– The market giveth and the market taketh away. Last night was a giveth night with the reaction in Europe and the US to the Chinese GDP data very different to what we saw here at home and in Asia.
– Adding to the ebullience was news of the massive $US80 billion offer by Rupert Murdoch’s 21st Century Fox to buy Time Warner. Even though it was rebuffed, it set a solid tone.
– Also positive were comments from Fed chair Yellen in her second day on Capitol Hill that she is optimistic about the economy and in particular that growth is at a point sufficient “to support continued improvement in the labour market.”
– So at the close, the Dow was up 77 points to 17,138 for a gain of 0.45%, the S&P recovered 9 points or 0.44% to 1,982 but the Nasdaq lagged, up just 0.2% to 4,426.
– Also helping the market was the release of NAHB home builder confidence which rose to 53 from 49 but industrial production rose just 0.2%. The PPI was up 0.4%.
– In Europe, stocks rallied on the Chinese data and easing fears about Portugal, according to CommSec chief economist Craig James. At the close, it was a sea of green with the FTSE up 1.11% to 6,785, the DAX pushing 1.44% higher to 9,859 while the CAC was up 1.48%. Milanese stocks rose a ridiculous 3.17% while stocks in Spain were 1.83% higher.

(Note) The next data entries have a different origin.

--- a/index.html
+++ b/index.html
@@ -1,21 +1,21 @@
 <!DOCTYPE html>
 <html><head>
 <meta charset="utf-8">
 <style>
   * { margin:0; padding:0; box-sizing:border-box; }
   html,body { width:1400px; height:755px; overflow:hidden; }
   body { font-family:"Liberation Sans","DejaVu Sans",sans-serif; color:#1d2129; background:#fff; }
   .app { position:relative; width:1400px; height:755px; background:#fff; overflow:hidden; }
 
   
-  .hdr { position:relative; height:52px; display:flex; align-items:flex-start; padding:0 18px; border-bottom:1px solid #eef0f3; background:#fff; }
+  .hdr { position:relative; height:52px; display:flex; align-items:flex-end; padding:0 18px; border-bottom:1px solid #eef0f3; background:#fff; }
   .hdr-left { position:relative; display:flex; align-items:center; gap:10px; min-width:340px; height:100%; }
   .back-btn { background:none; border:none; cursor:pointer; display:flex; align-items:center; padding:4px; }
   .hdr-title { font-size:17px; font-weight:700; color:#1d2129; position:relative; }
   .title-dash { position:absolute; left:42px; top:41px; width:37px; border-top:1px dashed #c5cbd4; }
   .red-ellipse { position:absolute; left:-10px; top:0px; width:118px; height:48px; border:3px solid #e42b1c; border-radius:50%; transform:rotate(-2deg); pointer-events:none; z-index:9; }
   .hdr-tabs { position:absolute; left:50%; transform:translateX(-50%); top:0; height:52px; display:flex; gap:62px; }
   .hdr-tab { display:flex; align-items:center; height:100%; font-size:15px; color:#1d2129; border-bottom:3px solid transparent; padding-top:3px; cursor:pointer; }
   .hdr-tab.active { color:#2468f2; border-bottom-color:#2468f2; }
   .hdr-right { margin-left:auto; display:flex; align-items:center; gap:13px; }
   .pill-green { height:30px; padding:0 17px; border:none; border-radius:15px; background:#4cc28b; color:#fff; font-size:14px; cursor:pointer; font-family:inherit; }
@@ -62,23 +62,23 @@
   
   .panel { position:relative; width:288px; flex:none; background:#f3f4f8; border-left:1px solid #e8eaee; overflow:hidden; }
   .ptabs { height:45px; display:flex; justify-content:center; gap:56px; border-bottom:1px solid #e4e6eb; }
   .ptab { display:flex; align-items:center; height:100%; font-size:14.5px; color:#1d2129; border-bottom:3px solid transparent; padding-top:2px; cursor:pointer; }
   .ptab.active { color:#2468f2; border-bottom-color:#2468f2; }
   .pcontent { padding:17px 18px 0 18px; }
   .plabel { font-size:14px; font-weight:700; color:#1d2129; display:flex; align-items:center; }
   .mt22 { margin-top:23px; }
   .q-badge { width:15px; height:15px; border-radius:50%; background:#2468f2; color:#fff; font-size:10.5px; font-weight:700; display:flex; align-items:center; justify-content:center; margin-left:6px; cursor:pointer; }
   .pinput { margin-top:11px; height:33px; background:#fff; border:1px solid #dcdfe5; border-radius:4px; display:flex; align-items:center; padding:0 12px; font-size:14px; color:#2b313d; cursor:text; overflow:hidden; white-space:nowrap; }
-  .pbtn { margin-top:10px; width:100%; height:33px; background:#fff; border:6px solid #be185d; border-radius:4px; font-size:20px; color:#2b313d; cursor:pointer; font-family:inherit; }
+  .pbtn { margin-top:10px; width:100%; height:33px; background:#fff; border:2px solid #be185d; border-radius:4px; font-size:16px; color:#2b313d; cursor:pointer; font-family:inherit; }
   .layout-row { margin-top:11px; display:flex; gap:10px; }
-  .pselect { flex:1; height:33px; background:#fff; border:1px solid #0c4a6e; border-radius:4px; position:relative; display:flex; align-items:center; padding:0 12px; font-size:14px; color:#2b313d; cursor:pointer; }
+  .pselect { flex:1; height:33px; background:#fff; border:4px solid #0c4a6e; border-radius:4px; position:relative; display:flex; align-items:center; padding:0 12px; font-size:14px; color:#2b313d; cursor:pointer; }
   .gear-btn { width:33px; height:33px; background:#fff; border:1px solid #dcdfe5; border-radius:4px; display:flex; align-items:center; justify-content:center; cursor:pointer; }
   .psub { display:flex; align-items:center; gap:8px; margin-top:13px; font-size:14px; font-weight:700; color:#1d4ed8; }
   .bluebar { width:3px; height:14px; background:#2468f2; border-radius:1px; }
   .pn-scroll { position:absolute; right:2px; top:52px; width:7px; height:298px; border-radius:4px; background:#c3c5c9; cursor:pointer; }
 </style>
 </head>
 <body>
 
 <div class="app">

– The upshot has been that locally, Futures traders have taken the September SPI 200 contract up 14 points to 5488 and it seems a positive day for the physical market beckons. Fortescue in particular is worth watching given proximity to its downtrend.
– In Asia yesterday, markets showed the difference between headline and underlying data. Yes, Chinese GDP hit expectations but the internals were not as strong as the headline. So Asia didn’t find the market too exciting and the AUD fell because traders focused on the housing data.
– So at the close, the Nikkei was 0.1% lower at 15,379, the Hang Seng was up 0.27% at 23,523 while stocks in Shanghai were 0.16% lower.
– On Bond markets, US 10s rallied 2 points to 2.53%, German Bunds fell 1 point to 1.20%, UK rates were unchanged at 2.65%. Italian bonds were 3 points lower while Spanish 10s had a huge 7-point rally. On the SFE, 3-year bonds were a point lower at 97.44 (2.56%) while the 10s also lost a point to 96.565 (3.435%).
– On Currency markets, the Aussie recovered off trendline support as European and US traders took a different approach to the Chinese data than those closer to it. It sits at 0.9365 this morning, well off the 0.9327 low. Euro’s woes continued, falling to 1.3526 this morning while sterling is at 1.7134. USDJPY continues to run on the spot at 101.69.
– On Commodity markets, Iron Ore drifted a smidge lower with September 62% Fe closing at $98.32. Coal tanked however, dropping $1.35 tonne for September delivery. It looks ugly but hopefully a low is near.
– Elsewhere, Nymex July Crude popped $1.56 Bbl to $101.52, Copper fell 4 cents to $3.20 lb while Gold is at $1,298 and Silver at $20.78. On the Ags, Corn rose 1.14%, Wheat was unchanged and Soybeans rose 0.57%.
On the data front, we get the NAB’s quarterly business survey at 11.30am which has a bigger set of respondents and more detailed questions than the normal monthly survey. Tonight’s CPI in the EU is huge while in the US we see jobless claims and the Philly Fed manufacturing index.
And now from CMC Markets’ Ric Spooner is today’s Stock of the Day
Rio has gained 12% since iron ore prices bottomed in mid-June. Yesterday’s production report was a reminder that the big miners have more than just price relief going for them. Unit costs are coming down as productivity initiatives gain traction and bigger volumes are pumped through existing infrastructure. In Rio’s case, a healthy increase in guidance for copper production also provided a nice boost.
Rio’s chart is showing some healthy signals. Buying saw it pushed back above its 200 day moving average yesterday. The last 2 days have also produced price gaps that look like the kind of break away and continuation gaps that are often followed by further gains.